For example, the Facebook app for the iphone is in many ways a better
experience compared to the web site. This is more of an indictment against the
website, which is simply, and unutterably horrible, no matter how useful or
fun it might be to many people. (The lesson here would seem to be that killer
content/functionality trumps nearly any other consideration.)
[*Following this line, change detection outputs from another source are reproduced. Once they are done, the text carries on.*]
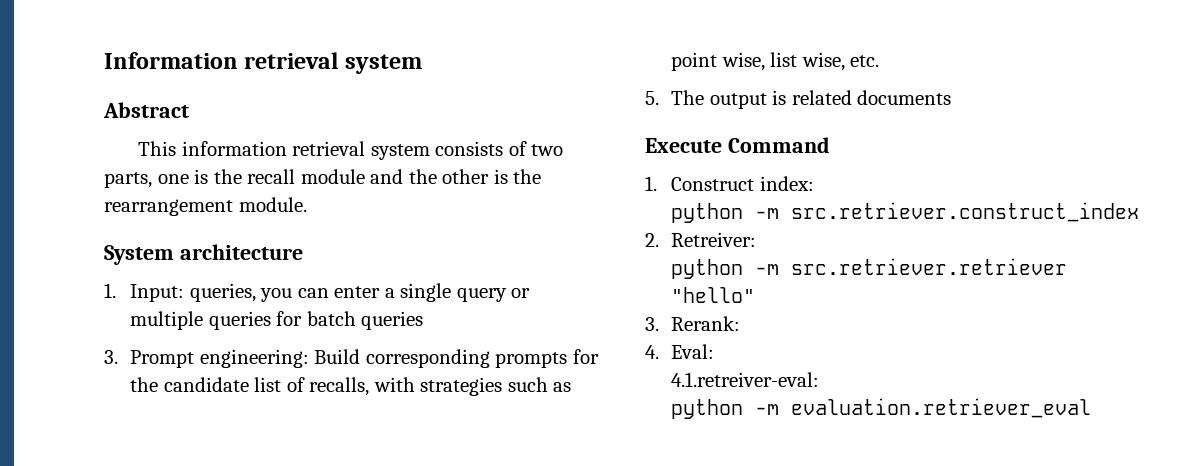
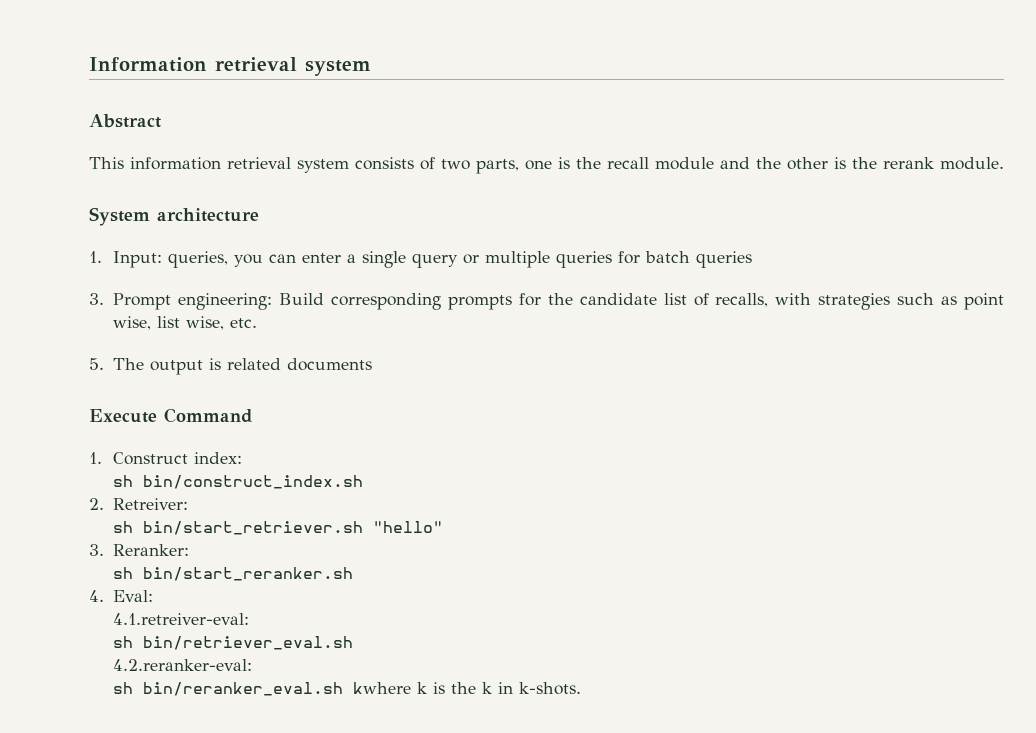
- This information retrieval system consists of two parts, one is the recall module and the other is the rearrangement module.
+ This information retrieval system consists of two parts, one is the recall module and the other is the rerank module.
- python -m src.retriever.construct_index
+ sh bin/construct_index.sh
- python -m src.retriever.retriever "hello"
+ sh bin/start_retriever.sh "hello"
- 3. Rerank:
+ 3. Reranker:
+ sh bin/start_reranker.sh
- python -m evaluation.retriever_eval
+ sh bin/retriever_eval.sh
+ 4.2.reranker-eval:
+ sh bin/reranker_eval.sh kwhere k is the k in k-shots.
And for reading the web I often use NetNewsWire, an app that is an RSS reader
with its own built in browser. Does that count as an app or as a browser? This
is much better than any of the browsers with built in RSS readers. Again, how
does that count.

edit: When I examine my own usage, I consume books, comics, manga, music, and
video in special purpose apps. For mainstream news I usually use a web based
aggregator (Google News.) An exception is The New York Times which has a very
nice iPhone/iPod Touch app that is great and as a bonus buffers a days content
so that I can read when I'm offline. If magazine publishers were looking for a
model that app would be a nice place to start. For NewZ (blogs, aggregators,
etc.) I use an RSS reader and then a web browser to pick up stuff like Hacker
News, Reddit, or Slashdot that would simply bloat an RSS reader. I have tried
apps to follow Reddit and Hack News, and on the iPhone/iPod Touch they rock.
On the iPad the experience is a mixed bag.

------
Groxx
I must ask:

As a general rule, how many here _don't_ prefer Safari over web-pages-as-apps?
A few exceptional cases aside, I'd be willing to bet Safari is a better
browser than whatever "they" can cook up.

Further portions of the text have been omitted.